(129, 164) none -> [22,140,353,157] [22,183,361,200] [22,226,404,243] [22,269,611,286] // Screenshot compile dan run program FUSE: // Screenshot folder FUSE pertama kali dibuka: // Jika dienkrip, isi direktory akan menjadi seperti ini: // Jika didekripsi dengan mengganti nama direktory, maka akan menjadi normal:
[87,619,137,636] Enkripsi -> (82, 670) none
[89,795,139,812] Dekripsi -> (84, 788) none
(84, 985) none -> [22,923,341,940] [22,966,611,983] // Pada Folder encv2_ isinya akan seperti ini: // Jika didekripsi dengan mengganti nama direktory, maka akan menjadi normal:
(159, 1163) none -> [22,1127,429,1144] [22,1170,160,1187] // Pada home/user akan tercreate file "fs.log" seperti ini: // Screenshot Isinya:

...

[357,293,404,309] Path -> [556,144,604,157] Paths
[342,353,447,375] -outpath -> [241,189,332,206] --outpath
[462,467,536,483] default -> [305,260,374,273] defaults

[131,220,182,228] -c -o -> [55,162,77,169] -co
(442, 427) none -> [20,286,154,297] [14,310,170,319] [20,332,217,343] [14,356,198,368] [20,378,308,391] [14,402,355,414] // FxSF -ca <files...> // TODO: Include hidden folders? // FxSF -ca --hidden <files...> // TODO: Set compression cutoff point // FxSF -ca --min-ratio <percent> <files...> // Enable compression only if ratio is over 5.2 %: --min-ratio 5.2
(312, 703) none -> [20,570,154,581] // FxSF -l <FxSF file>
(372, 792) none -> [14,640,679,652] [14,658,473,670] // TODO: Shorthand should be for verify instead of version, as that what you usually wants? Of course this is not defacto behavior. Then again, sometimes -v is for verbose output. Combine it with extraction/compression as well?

---

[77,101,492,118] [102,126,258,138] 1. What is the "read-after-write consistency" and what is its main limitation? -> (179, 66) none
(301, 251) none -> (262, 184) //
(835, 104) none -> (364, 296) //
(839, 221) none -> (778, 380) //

GOAL OF THE EXERCISE: In the material above, find each line that contains the word "none", and select it.

YOUR SOLUTION:
(129, 164) none -> [22,140,353,157] [22,183,361,200] [22,226,404,243] [22,269,611,286] // Screenshot compile dan run program FUSE: // Screenshot folder FUSE pertama kali dibuka: // Jika dienkrip, isi direktory akan menjadi seperti ini: // Jika didekripsi dengan mengganti nama direktory, maka akan menjadi normal:
[87,619,137,636] Enkripsi -> (82, 670) none
[89,795,139,812] Dekripsi -> (84, 788) none
(84, 985) none -> [22,923,341,940] [22,966,611,983] // Pada Folder encv2_ isinya akan seperti ini: // Jika didekripsi dengan mengganti nama direktory, maka akan menjadi normal:
(159, 1163) none -> [22,1127,429,1144] [22,1170,160,1187] // Pada home/user akan tercreate file "fs.log" seperti ini: // Screenshot Isinya:
(442, 427) none -> [20,286,154,297] [14,310,170,319] [20,332,217,343] [14,356,198,368] [20,378,308,391] [14,402,355,414] // FxSF -ca <files...> // TODO: Include hidden folders? // FxSF -ca --hidden <files...> // TODO: Set compression cutoff point // FxSF -ca --min-ratio <percent> <files...> // Enable compression only if ratio is over 5.2 %: --min-ratio 5.2
(312, 703) none -> [20,570,154,581] // FxSF -l <FxSF file>
(372, 792) none -> [14,640,679,652] [14,658,473,670] // TODO: Shorthand should be for verify instead of version, as that what you usually wants? Of course this is not defacto behavior. Then again, sometimes -v is for verbose output. Combine it with extraction/compression as well?
[77,101,492,118] [102,126,258,138] 1. What is the "read-after-write consistency" and what is its main limitation? -> (179, 66) none
(301, 251) none -> (262, 184) //
(835, 104) none -> (364, 296) //
(839, 221) none -> (778, 380) //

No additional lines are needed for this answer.